Exercise goal: Transcribe all of the records precisely as they are presented.

[Start of section]

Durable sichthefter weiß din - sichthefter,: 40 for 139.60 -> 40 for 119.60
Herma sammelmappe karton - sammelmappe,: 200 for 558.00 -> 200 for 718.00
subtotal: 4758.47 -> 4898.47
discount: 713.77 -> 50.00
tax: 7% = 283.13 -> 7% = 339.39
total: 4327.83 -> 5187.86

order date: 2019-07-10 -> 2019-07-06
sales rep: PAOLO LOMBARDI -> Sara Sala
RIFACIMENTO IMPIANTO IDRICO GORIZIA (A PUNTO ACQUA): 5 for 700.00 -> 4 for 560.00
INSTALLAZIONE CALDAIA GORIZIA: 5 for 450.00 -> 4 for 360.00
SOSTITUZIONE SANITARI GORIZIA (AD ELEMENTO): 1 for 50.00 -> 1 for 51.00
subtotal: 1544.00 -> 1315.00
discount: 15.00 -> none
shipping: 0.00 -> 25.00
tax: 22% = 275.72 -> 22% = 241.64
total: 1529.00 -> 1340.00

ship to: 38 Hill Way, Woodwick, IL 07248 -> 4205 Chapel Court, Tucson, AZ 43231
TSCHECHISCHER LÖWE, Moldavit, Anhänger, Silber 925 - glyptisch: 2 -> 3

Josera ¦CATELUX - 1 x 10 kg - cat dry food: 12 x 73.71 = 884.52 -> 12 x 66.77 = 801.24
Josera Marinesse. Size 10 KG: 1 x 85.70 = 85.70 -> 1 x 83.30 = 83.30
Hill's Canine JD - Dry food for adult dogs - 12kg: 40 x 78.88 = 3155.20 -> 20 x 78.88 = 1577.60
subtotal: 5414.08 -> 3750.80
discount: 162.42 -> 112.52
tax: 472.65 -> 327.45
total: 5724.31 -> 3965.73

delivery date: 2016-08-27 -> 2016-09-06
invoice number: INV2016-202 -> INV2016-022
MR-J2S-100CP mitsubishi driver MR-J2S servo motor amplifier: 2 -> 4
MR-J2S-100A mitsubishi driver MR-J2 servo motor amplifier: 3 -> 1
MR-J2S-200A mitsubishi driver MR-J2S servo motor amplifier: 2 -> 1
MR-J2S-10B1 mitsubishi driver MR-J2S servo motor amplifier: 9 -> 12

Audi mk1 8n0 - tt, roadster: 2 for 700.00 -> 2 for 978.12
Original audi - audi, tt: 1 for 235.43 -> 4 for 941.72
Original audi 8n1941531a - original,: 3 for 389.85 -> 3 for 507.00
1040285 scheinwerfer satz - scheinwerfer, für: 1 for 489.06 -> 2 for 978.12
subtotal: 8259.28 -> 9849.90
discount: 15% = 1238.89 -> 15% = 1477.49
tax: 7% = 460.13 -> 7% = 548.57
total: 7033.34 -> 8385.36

[End of section]

Written response:
Durable sichthefter weiß din - sichthefter,: 40 for 139.60 -> 40 for 119.60
Herma sammelmappe karton - sammelmappe,: 200 for 558.00 -> 200 for 718.00
subtotal: 4758.47 -> 4898.47
discount: 713.77 -> 50.00
tax: 7% = 283.13 -> 7% = 339.39
total: 4327.83 -> 5187.86

order date: 2019-07-10 -> 2019-07-06
sales rep: PAOLO LOMBARDI -> Sara Sala
RIFACIMENTO IMPIANTO IDRICO GORIZIA (A PUNTO ACQUA): 5 for 700.00 -> 4 for 560.00
INSTALLAZIONE CALDAIA GORIZIA: 5 for 450.00 -> 4 for 360.00
SOSTITUZIONE SANITARI GORIZIA (AD ELEMENTO): 1 for 50.00 -> 1 for 51.00
subtotal: 1544.00 -> 1315.00
discount: 15.00 -> none
shipping: 0.00 -> 25.00
tax: 22% = 275.72 -> 22% = 241.64
total: 1529.00 -> 1340.00

ship to: 38 Hill Way, Woodwick, IL 07248 -> 4205 Chapel Court, Tucson, AZ 43231
TSCHECHISCHER LÖWE, Moldavit, Anhänger, Silber 925 - glyptisch: 2 -> 3

Josera ¦CATELUX - 1 x 10 kg - cat dry food: 12 x 73.71 = 884.52 -> 12 x 66.77 = 801.24
Josera Marinesse. Size 10 KG: 1 x 85.70 = 85.70 -> 1 x 83.30 = 83.30
Hill's Canine JD - Dry food for adult dogs - 12kg: 40 x 78.88 = 3155.20 -> 20 x 78.88 = 1577.60
subtotal: 5414.08 -> 3750.80
discount: 162.42 -> 112.52
tax: 472.65 -> 327.45
total: 5724.31 -> 3965.73

delivery date: 2016-08-27 -> 2016-09-06
invoice number: INV2016-202 -> INV2016-022
MR-J2S-100CP mitsubishi driver MR-J2S servo motor amplifier: 2 -> 4
MR-J2S-100A mitsubishi driver MR-J2 servo motor amplifier: 3 -> 1
MR-J2S-200A mitsubishi driver MR-J2S servo motor amplifier: 2 -> 1
MR-J2S-10B1 mitsubishi driver MR-J2S servo motor amplifier: 9 -> 12

Audi mk1 8n0 - tt, roadster: 2 for 700.00 -> 2 for 978.12
Original audi - audi, tt: 1 for 235.43 -> 4 for 941.72
Original audi 8n1941531a - original,: 3 for 389.85 -> 3 for 507.00
1040285 scheinwerfer satz - scheinwerfer, für: 1 for 489.06 -> 2 for 978.12
subtotal: 8259.28 -> 9849.90
discount: 15% = 1238.89 -> 15% = 1477.49
tax: 7% = 460.13 -> 7% = 548.57
total: 7033.34 -> 8385.36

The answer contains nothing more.